Ricciardi había escuchado con atención.

—En la práctica, Garofalo arruinó a su superior y ocupó su puesto.

—Más que eso. Ocupó el puesto al que iban a ascender a Lomunno, el de centurión. Para que vea la comparación con las graduaciones del ejército, pasó de subteniente a capitán, de un solo salto y sin respetar los años de servicio mínimo de las distintas graduaciones. Algo sin precedentes.

—Disculpe, pero tal vez no lo haya entendido bien. —Maione no daba crédito a sus oídos—. ¿Qué dijo Lomunno?

—Obviamente juró por su honor que no era cierto, pero no quiso revelar de dónde salía el dinero. Dijo que era suyo, ahorros de toda su vida, con los que por fin podría comprarse una casa.

—Perdóneme, pero ¿no era su palabra contra la de Garofalo?

—Sí, pero nadie lleva encima casi diez mil liras en metálico. De todas maneras, en el cuerpo basta mucho menos para que se tomen medidas disciplinarias. Interrogada por algunos de nuestros oficiales, su esposa dijo no saber nada del dinero, y esa se consideró una prueba más.

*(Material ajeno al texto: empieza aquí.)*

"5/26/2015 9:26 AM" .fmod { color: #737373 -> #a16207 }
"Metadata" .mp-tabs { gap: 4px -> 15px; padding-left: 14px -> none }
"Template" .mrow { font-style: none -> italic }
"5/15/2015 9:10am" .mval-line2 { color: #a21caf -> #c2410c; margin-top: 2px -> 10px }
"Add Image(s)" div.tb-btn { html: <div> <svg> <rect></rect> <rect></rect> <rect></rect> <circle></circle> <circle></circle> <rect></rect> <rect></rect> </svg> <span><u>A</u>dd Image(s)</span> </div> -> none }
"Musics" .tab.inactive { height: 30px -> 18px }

Ricciardi miraba fijamente a Spasiano.

—Hay algo más, ¿verdad? La historia no acaba aquí.

Spasiano miró a Criscuolo, que a su vez tenía la vista clavada en el suelo. Maione tuvo la impresión de que apretaba los puños.

—Durante la reclusión de Lomunno, su esposa se suicidó. El día en que fueron a desahuciarla de la casa donde vivían, se tiró por el balcón. Dejó dos niños; de ellos se ocupó una vecina hasta que él salió de la cárcel.

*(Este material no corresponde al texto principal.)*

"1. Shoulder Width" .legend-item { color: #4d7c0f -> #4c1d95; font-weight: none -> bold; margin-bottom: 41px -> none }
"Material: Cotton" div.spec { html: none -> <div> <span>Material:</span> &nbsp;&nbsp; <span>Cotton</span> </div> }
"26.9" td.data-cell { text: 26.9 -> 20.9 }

Viento y lluvia azotaron la ventana, se oyó el rugido del mar. Ricciardi pensó que, como de costumbre, pagaban los inocentes.

—¿Qué ha sido de ellos?

Spasiano se encogió de hombros.

—Esta historia ocurrió hará cosa de tres años. No tenemos noticias recientes, en parte, debo confesarle, comisario, porque no nos gusta recordarla. Desde más de un punto de vista. En primer lugar, no nos gusta pensar que todos nos equivocamos en la valoración de Lomunno, que era muy bien visto en el cuartel. En segundo lugar, no nos gusta pensar que uno de nuestros mejores oficiales era en realidad un corrupto. Pero sobre todo, aunque no lo reconocería fuera de esta habitación, no nos gusta cómo terminó la historia.

—¿Y no hicieron ustedes nada por la familia de Lomunno? ¿Su mujer y sus hijos, cómo se las arreglaron para sobrevivir mientras él estaba en la cárcel? —intervino Maione.

El dedo en la llaga. Criscuolo levantó la cabeza de golpe, hizo ademán de ir a hablar, pero luego volvió a clavar la vista en el suelo.

—No —contestó Spasiano—. Teníamos la sensación de estar tratando con apestados. Ninguno de nosotros tuvo el valor de echarles una mano. Todos somos un poco culpables de lo que ocurrió.

Ricciardi se apartó el mechón de pelo de la frente, con el habitual gesto brusco de la mano delgada.

—¿Y dónde están ahora Lomunno y sus hijos? —preguntó.